• [RECORDS PROVIDED]
════
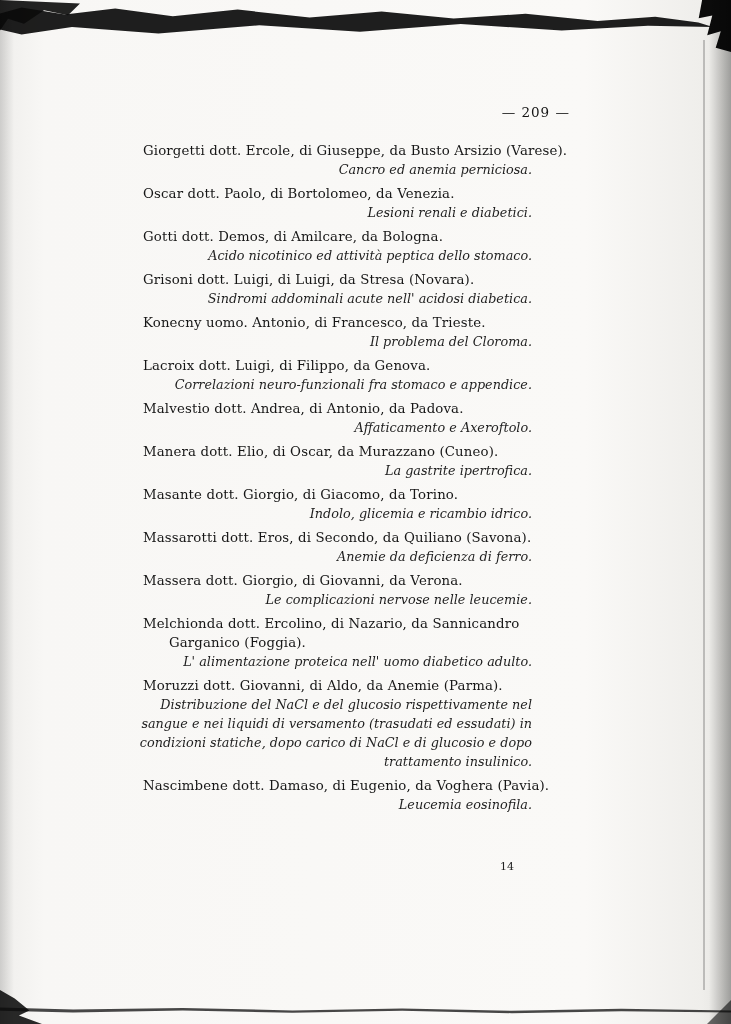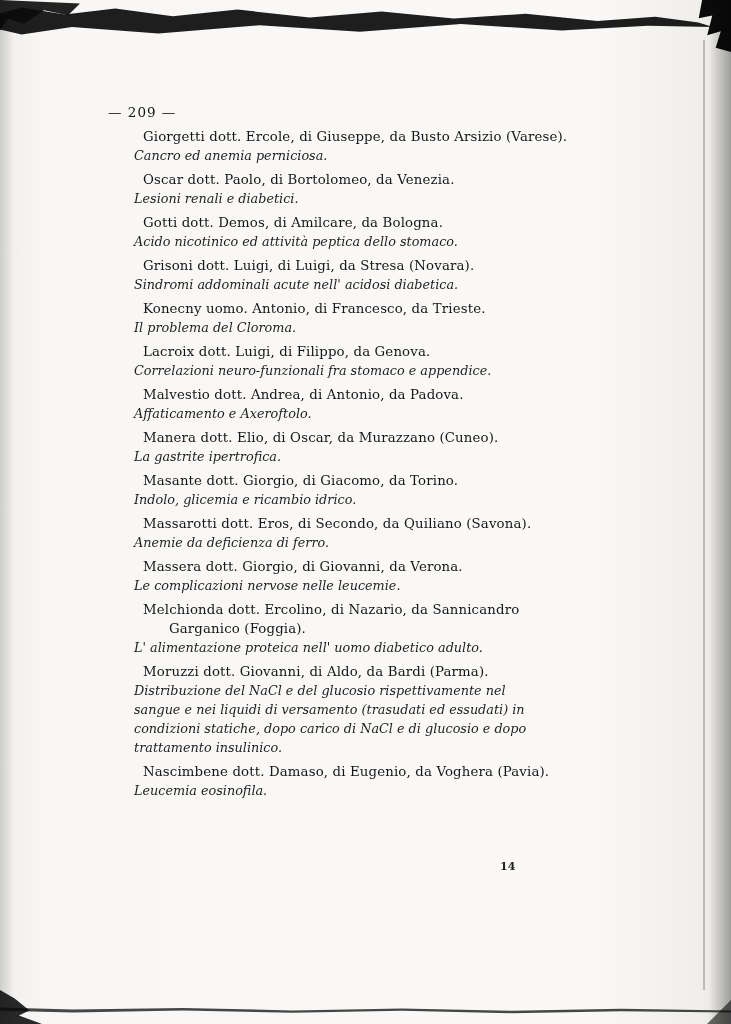"— 209 —" .page-header { margin-bottom: 7px -> 21px; text-align: left -> right }
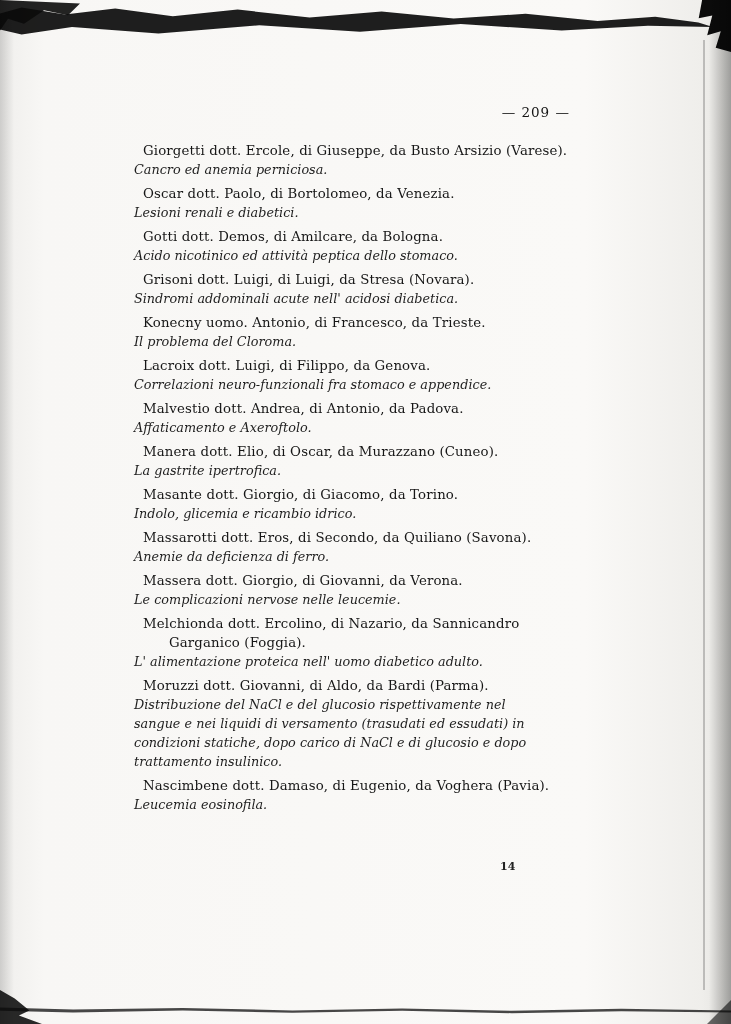"Cancro ed anemia perniciosa." .entry-thesis { text-align: none -> right }
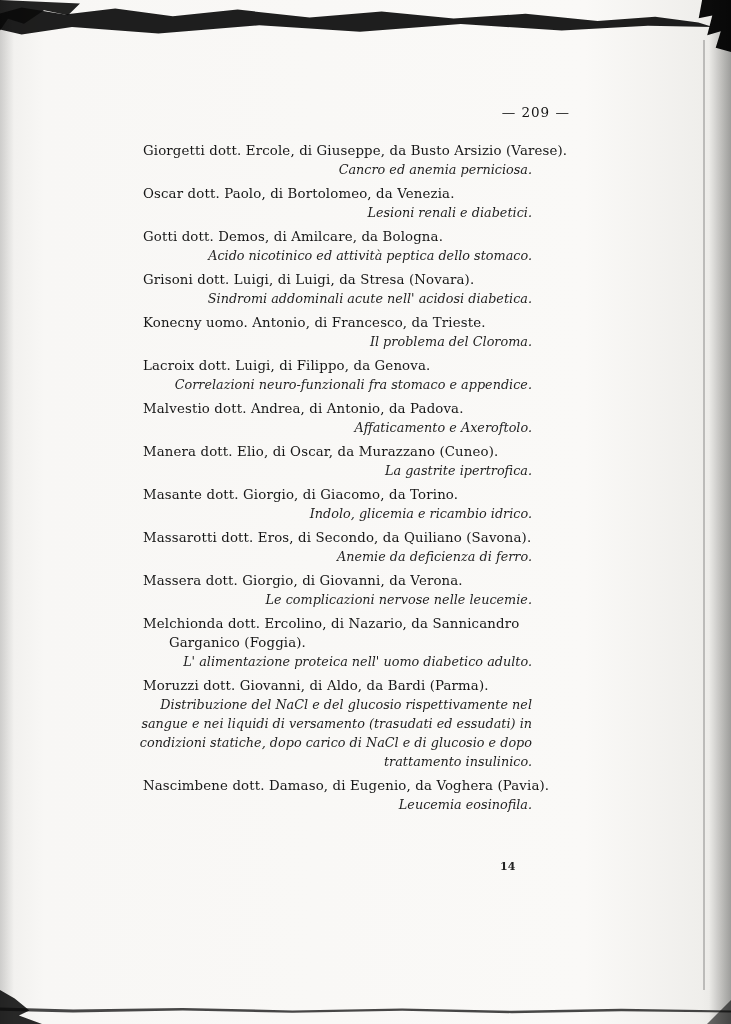"Moruzzi dott. Giovanni, di Aldo," div.entry-name { text: Bardi -> Anemie }
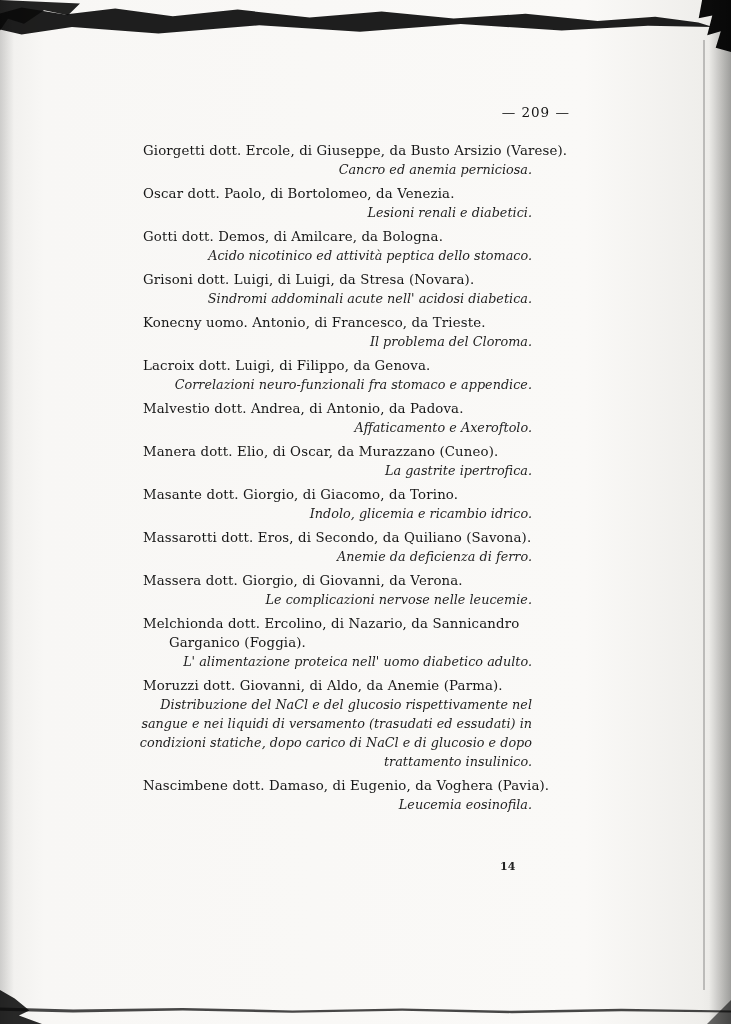"14" .page-footer-number { font-weight: 700 -> 400 }
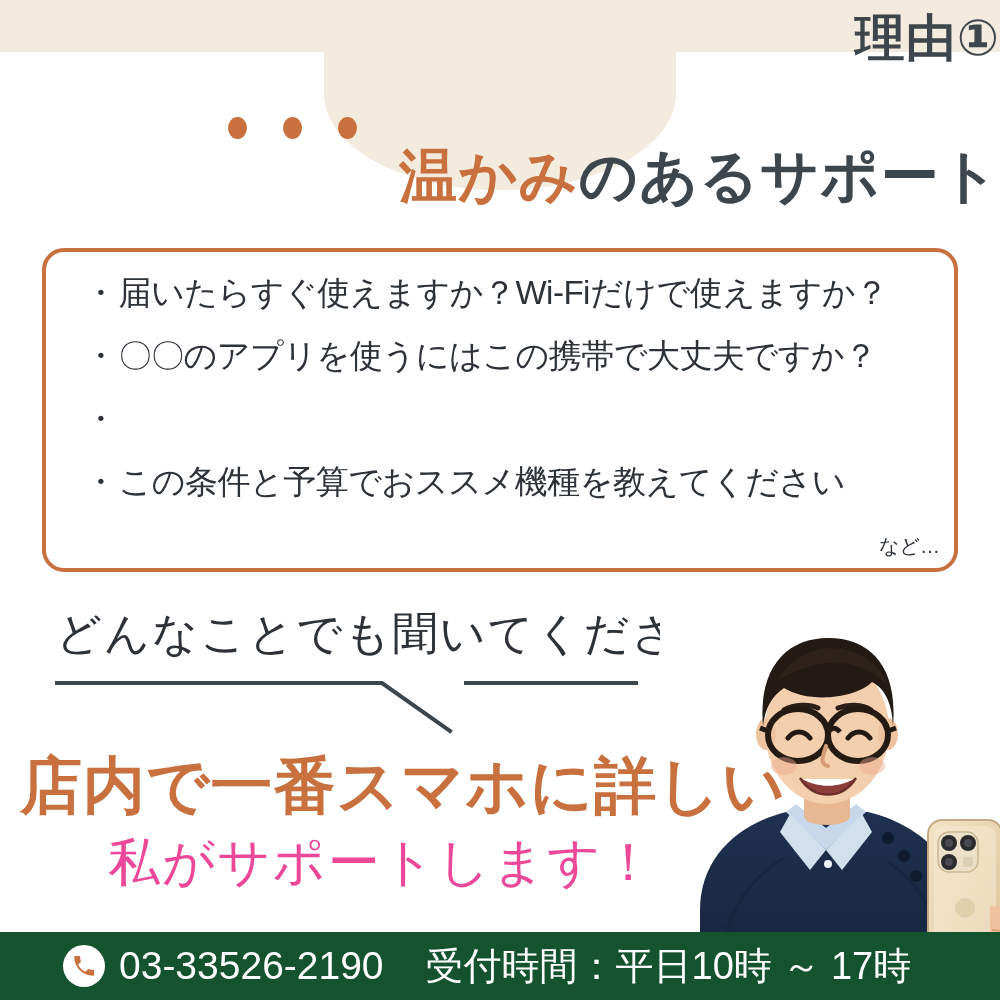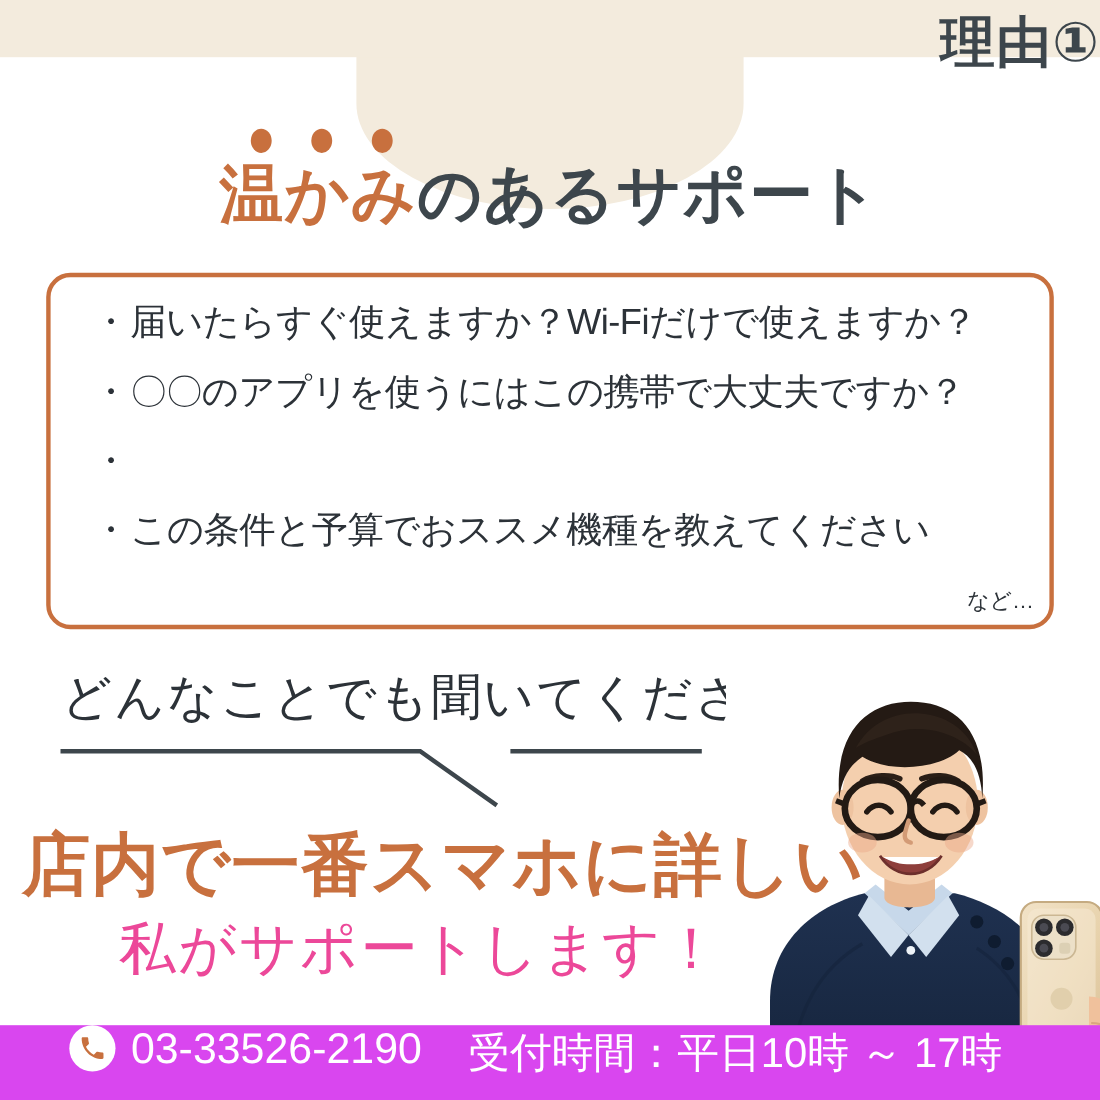"温かみのあるサポート" .subtitle { text-align: center -> right }
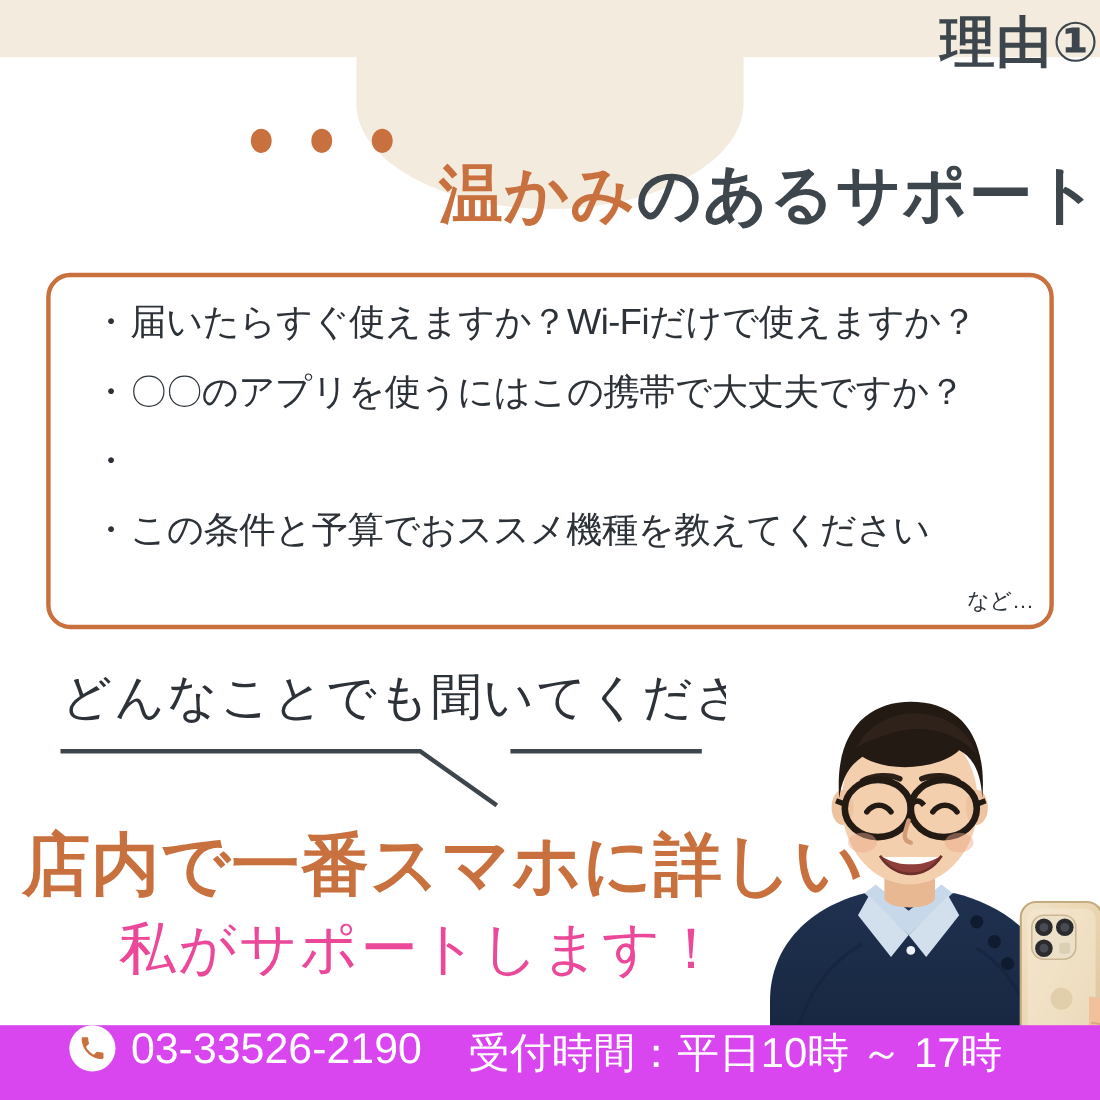"03-33526-2190" .footer { align-items: flex-start -> center; background: #d946ef -> #14532d }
════
• [DESCRIPTION OF THE TASK]
Transcribe every line of the data exactly. No pictures go in the copy.

• [SOLUTION]
"— 209 —" .page-header { margin-bottom: 7px -> 21px; text-align: left -> right }
"Cancro ed anemia perniciosa." .entry-thesis { text-align: none -> right }
"Moruzzi dott. Giovanni, di Aldo," div.entry-name { text: Bardi -> Anemie }
"14" .page-footer-number { font-weight: 700 -> 400 }
"温かみのあるサポート" .subtitle { text-align: center -> right }
"03-33526-2190" .footer { align-items: flex-start -> center; background: #d946ef -> #14532d }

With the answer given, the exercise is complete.